O presidente Luiz Inácio Lula da Silva solicitou ao ministro da Fazenda, Dario Durigan, que analise os potenciais prejuízos para empresas e bancos brasileiros decorrentes da decisão dos Estados Unidos de rotular o Comando Vermelho (CV) e o Primeiro Comando da Capital (PCC) como organizações terroristas. O encontro entre os dois aconteceu nesta segunda-feira (1º) no Palácio da Alvorada.

Durigan expressou a principal preocupação do governo brasileiro com relação ao impacto que as diretrizes externas podem ter sobre a soberania econômica e a estabilidade das instituições nacionais. O ministro alertou para a possibilidade de prejuízos infundados para a economia brasileira devido à suposta discricionariedade do governo de Donald Trump.

Ele enfatizou a importância de evitar que empresas e bancos do Brasil sejam alvos de sanções ou restrições baseadas em critérios que não refletem a realidade concreta. Durigan afirmou: “Vamos continuar combatendo as organizações criminosas e evitar prejuízos irreais para nossa economia a todo custo”.

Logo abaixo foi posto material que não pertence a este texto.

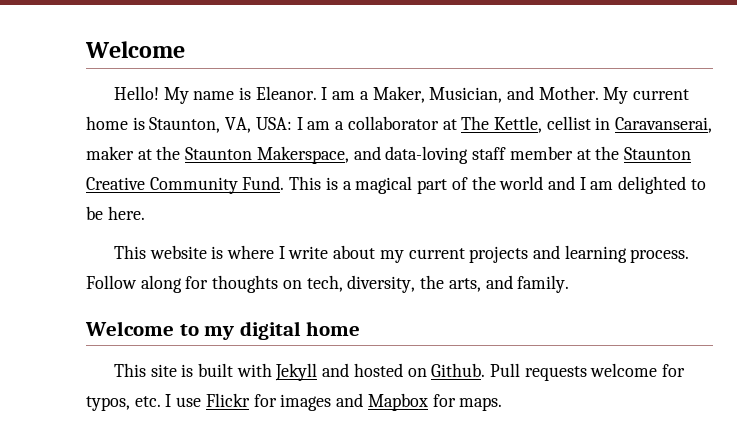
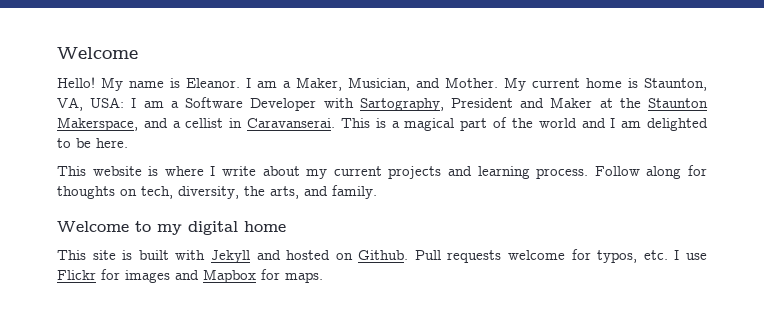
- My current home is Staunton, VA, USA: I am a collaborator at The Kettle, cellist in Caravanserai, maker at the Staunton Makerspace, and data-loving staff member at the Staunton Creative Community Fund.
+ My current home is Staunton, VA, USA: I am a Software Developer with Sartography, President and Maker at the Staunton Makerspace, and a cellist in Caravanserai.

Abertura para diálogo com os EUA

Durigan manifestou interesse em dialogar com autoridades norte-americanas sobre a classificação das facções como terroristas, embora não tenha reuniões agendadas com o secretário do Tesouro dos EUA, Scott Bessent. O ministro afirmou que está reunindo informações e avaliando os próximos passos.

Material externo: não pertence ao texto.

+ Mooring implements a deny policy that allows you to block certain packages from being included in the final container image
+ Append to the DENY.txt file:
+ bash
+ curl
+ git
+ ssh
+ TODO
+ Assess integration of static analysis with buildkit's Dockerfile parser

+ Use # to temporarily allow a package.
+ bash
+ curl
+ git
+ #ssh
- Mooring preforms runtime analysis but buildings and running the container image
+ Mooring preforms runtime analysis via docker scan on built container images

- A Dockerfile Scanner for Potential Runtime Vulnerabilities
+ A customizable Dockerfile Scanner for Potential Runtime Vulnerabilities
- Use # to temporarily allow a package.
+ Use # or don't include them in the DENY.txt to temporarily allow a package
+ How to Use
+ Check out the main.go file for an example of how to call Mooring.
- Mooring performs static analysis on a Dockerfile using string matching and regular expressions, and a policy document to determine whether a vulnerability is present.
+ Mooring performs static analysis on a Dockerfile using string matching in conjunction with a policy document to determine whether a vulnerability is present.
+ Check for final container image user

Ele ressaltou que a Fazenda tem mantido contato com empresários de diferentes setores para compreender as vulnerabilidades e preocupações do mercado produtivo, visando proteger os interesses nacionais contra interferências externas.

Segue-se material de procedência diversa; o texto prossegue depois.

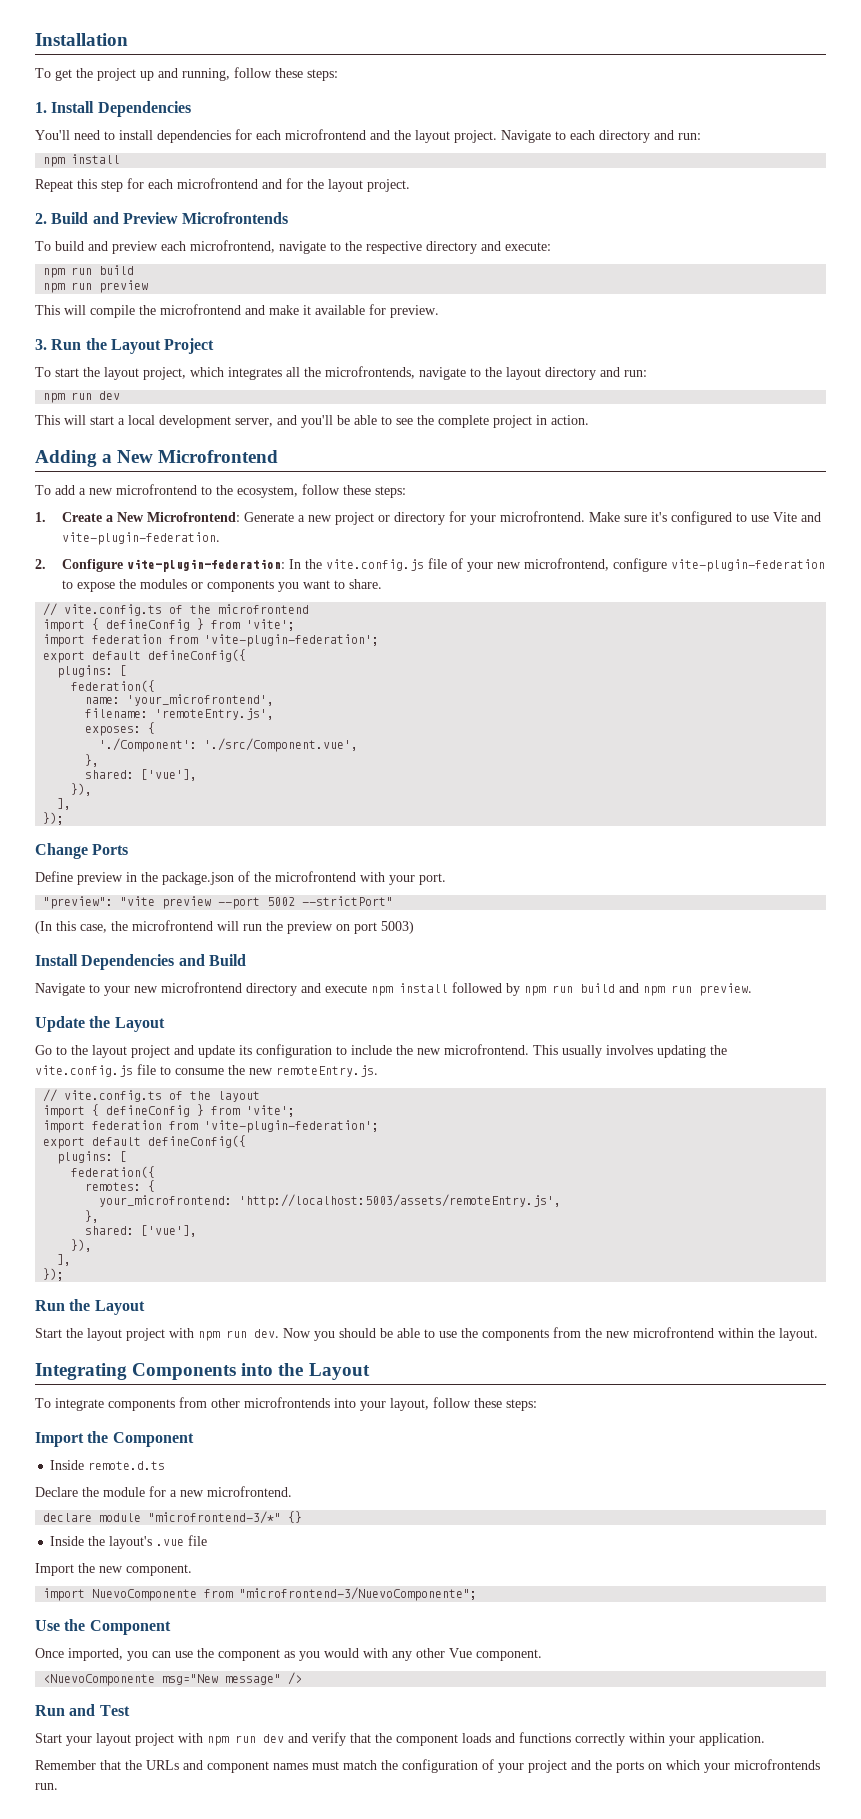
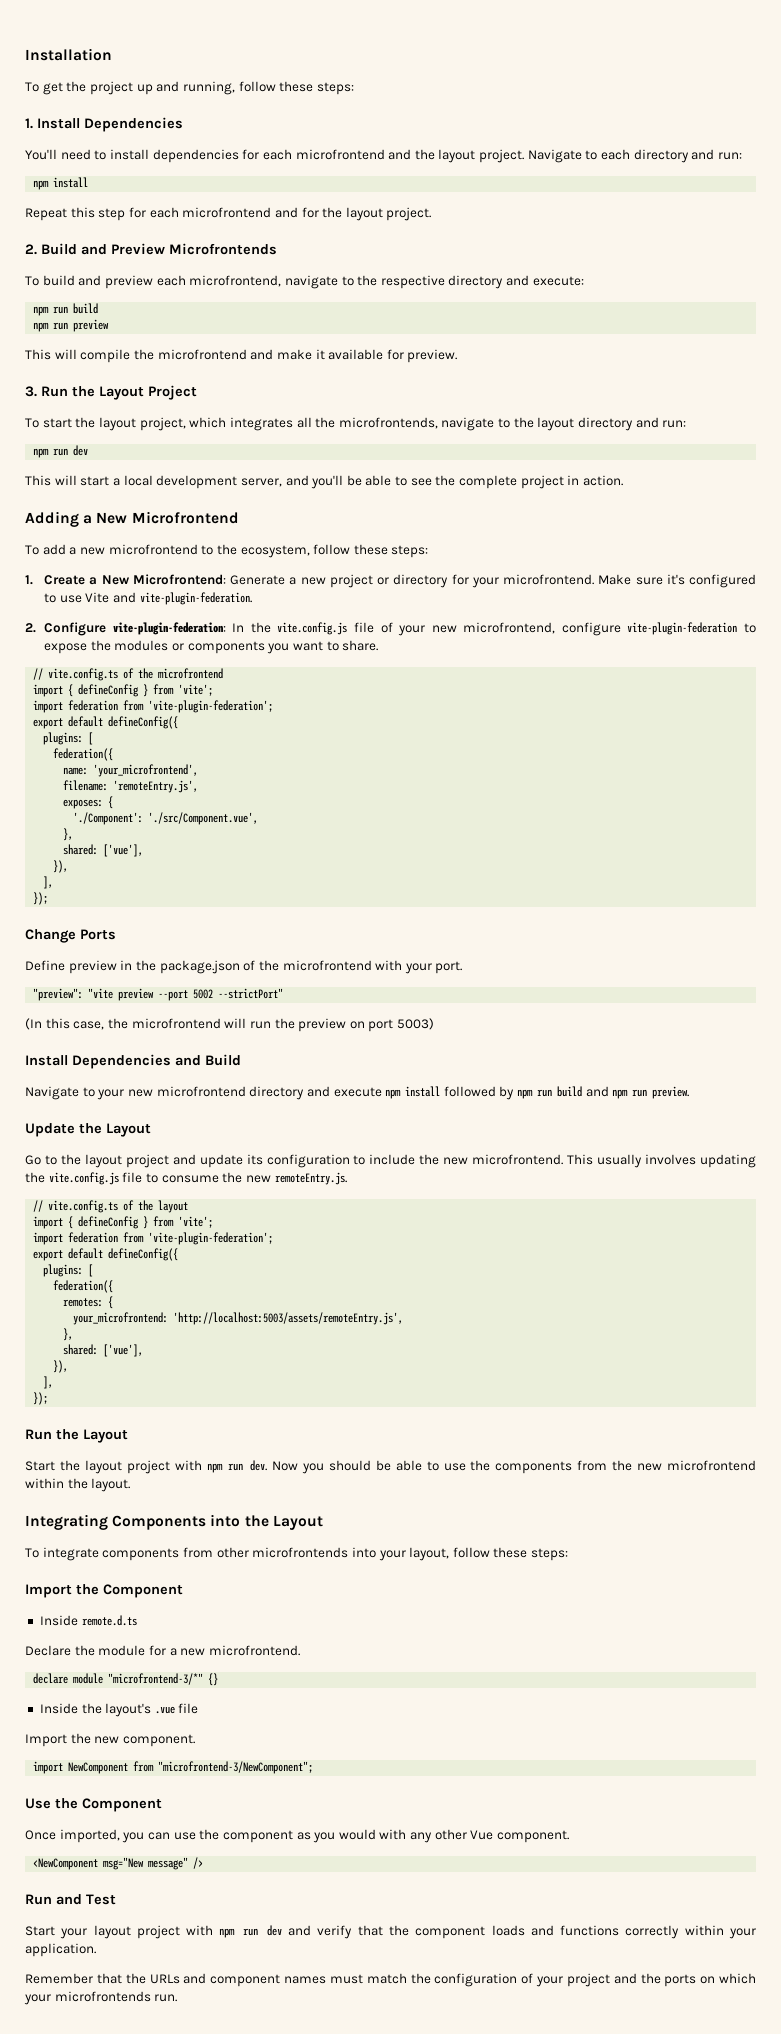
- import NuevoComponente from "microfrontend-3/NuevoComponente";
+ import NewComponent from "microfrontend-3/NewComponent";
- <NuevoComponente msg="New message" />
+ <NewComponent msg="New message" />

Defesa do setor produtivo e agenda internacional

O ministro reiterou o compromisso do governo em proteger os empresários, os empregos e as instituições financeiras do Brasil contra possíveis impactos negativos vindos do exterior. Além disso, tratou com Lula da agenda internacional de investimentos do Brasil, incluindo uma viagem à China e Japão para apresentar o programa Eco Invest Brasil e buscar avanços na agenda econômica global.

Durigan compartilhou detalhes sobre o crescimento da economia brasileira no primeiro trimestre, destacando o aumento de 3,5% na formação bruta de capital fixo, que é um indicador fundamental do investimento do país.